Compelling and clear-minded in prose, playwright William Gibson is always on-the-level about the human experience. As one reads The Seesaw Log, the published production notes on his original play Two for the Seesaw, they might expect to be equal parts inspired and nauseated; the amount of rewrites, working on “the man” as he would recall too many times over to count, and rebuffs from his team are enough to dishearten those of us who would be content writing even half as good at half his pace. The beauty of The Seesaw Log is that it really brings you to the level of anxiety, heavy stress and discord that Gibson was imaginably operating under during the time in which these notes were being written (as in chicken scratch on whatever paper source was available). The process of writing and rewriting was just the half of it though—nobody ever told Gibson that in his Broadway debut as a playwright, most of the heavy lifting on his side would have to do with human relations. A lot of The Seesaw Log chronicles Gibson’s difficulty in trying to reach or please Henry Fonda, without whom there would be no play; notably, though, his notes are never pointed or hostile towards any given person (which might be owed to his self-censorship, apparently the truth was “much worse”), they are just symptomatic of the larger pressures of mid-twentieth century Broadway networking and star politics. Gibson is figuring out just how taxing and convoluted a job writing a play and seeing it to Broadway fame is at the same time we are, and it’s that very intimacy that allows for a completely honest insight into a business that’s foreign to most of us. Gibson’s account of Seesaw from its inception to opening night gives the impression of a writer at his wit’s end, who couldn’t care less about his words disturbing Broadway mythos: this is the American theatre at its best and worst, and you don’t have to love how Gibson puts it in order to get the picture.
In the way of show business, Henry Fonda was the reason why Seesaw went into production. When Bancroft auditioned and landed the role of Gittel almost immediately, Gibson, Penn, and Coe were settling on Richard Basehart for the role of Jerry Ryan. Basehart, however a commendable addition to Seesaw’s history both as an actor and one of the only few men sent the script who actually expressed interest in reading, did not carry a name like Henry Fonda. Only Henry Fonda held that honor. And he also happened to be one of the only other men who liked the script enough to agree to a read-through. In mid-June of 1957, Gibson met in Fonda’s home in New York’s east seventies to supervise a read of the first act between Bancroft and Fonda.

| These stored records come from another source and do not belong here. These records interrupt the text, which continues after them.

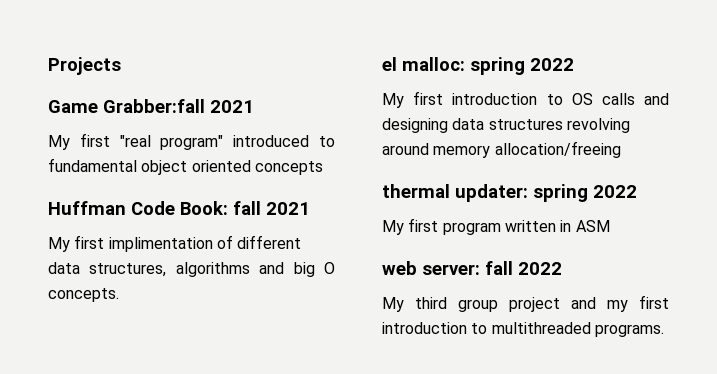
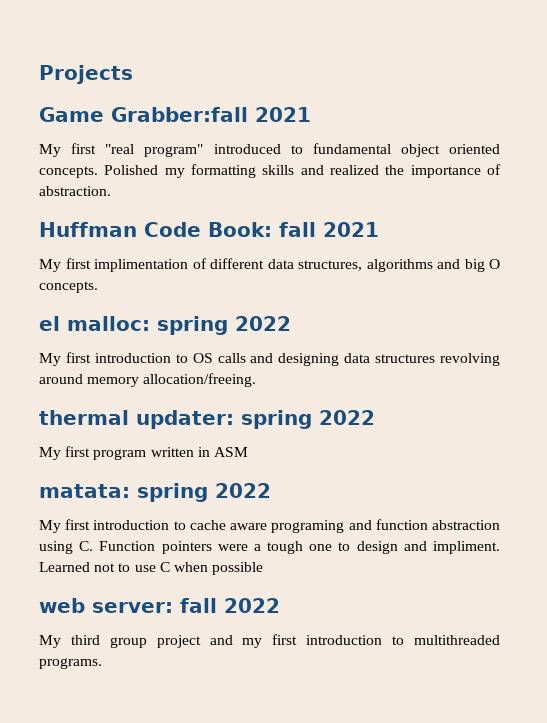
- My first "real program" introduced to fundamental object oriented concepts
+ My first "real program" introduced to fundamental object oriented concepts. Polished my formatting skills and realized the importance of abstraction.
- My first introduction to OS calls and designing data structures revolving around memory allocation/freeing
+ My first introduction to OS calls and designing data structures revolving around memory allocation/freeing.
+ matata: spring 2022
+ My first introduction to cache aware programing and function abstraction using C. Function pointers were a tough one to design and impliment. Learned not to use C when possible

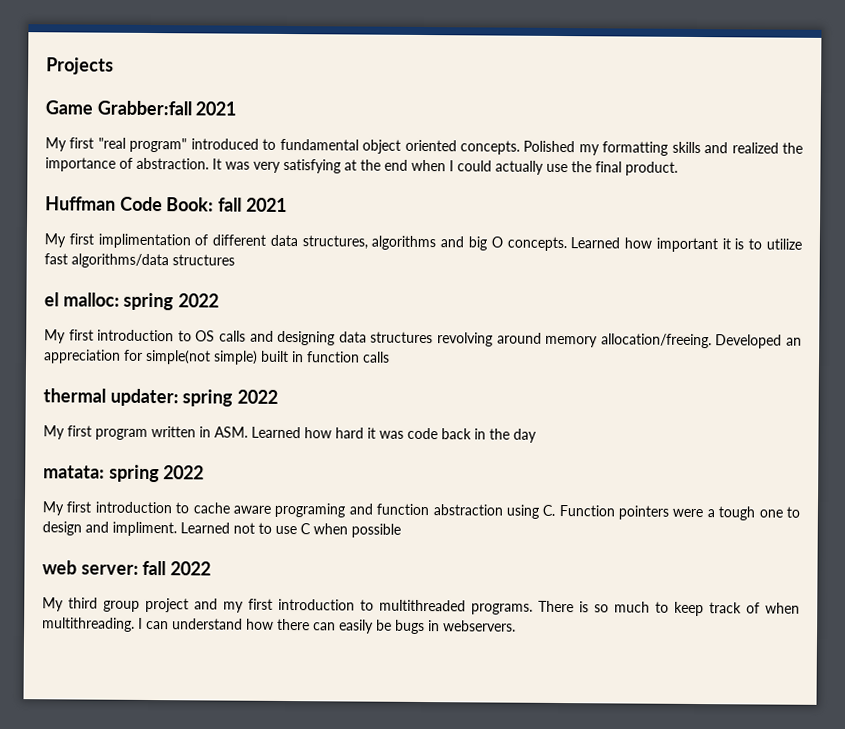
+ It was very satisfying at the end when I could actually use the final product.
+ Learned how important it is to utilize fast algorithms/data structures
+ Developed an appreciation for simple(not simple) built in function calls
- My first program written in ASM
+ My first program written in ASM. Learned how hard it was code back in the day
+ There is so much to keep track of when multithreading. I can understand how there can easily be bugs in webservers.

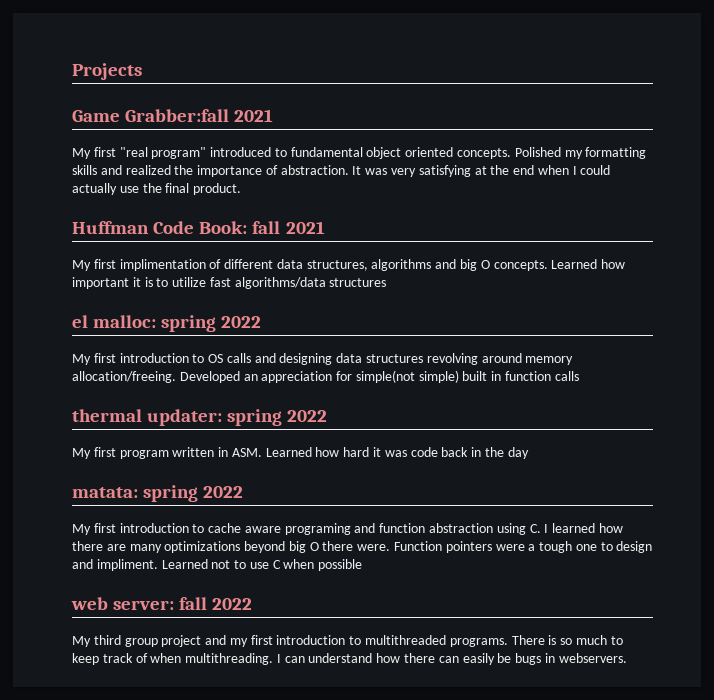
- My first introduction to cache aware programing and function abstraction using C. Function pointers were a tough one to design and impliment.
+ My first introduction to cache aware programing and function abstraction using C. I learned how there are many optimizations beyond big O there were. Function pointers were a tough one to design and impliment.

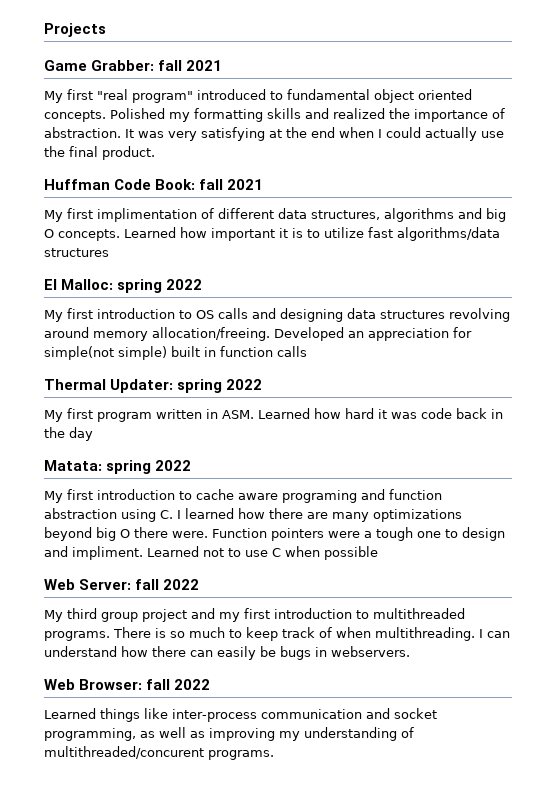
- Game Grabber:fall 2021
+ Game Grabber: fall 2021
- el malloc: spring 2022
+ El Malloc: spring 2022
- thermal updater: spring 2022
+ Thermal Updater: spring 2022
- matata: spring 2022
+ Matata: spring 2022
- web server: fall 2022
+ Web Server: fall 2022
+ Web Browser: fall 2022
+ Learned things like inter-process communication and socket programming, as well as improving my understanding of multithreaded/concurent programs.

The two performed on the seesaw that afternoon, reading through the entire three acts of the play, to which Gibson recalled in grimace: “Nothing could have borne in upon me so uncomfortably the inequality of the roles as hanging this on the spectacle of this renowned star, wearing horn-rimmed glasses and lankily slumped on his couch, waiting patiently all afternoon for his next line, and each time coming up with a monosyllable.” Throughout the rest of that summer and into its August, Gibson, Penn, Coe—once referred to in a 1959 Time magazine article as “like three bears, but platonic” a moniker which will be used to describe them hereafter—and Bancroft awaited Fonda’s response while making themselves comfortable with Basehart’s absence (whose elusivity had since distanced him from the production); Fonda’s words, which came by cable—“Start it rolling, I am yours”—were the harbinger of Seesaw’s production, and from that point on, the play would continue to fall out of Gibson’s humor, to a detriment that might be owed to the omnipresent struggle of trying to please everyone all at once.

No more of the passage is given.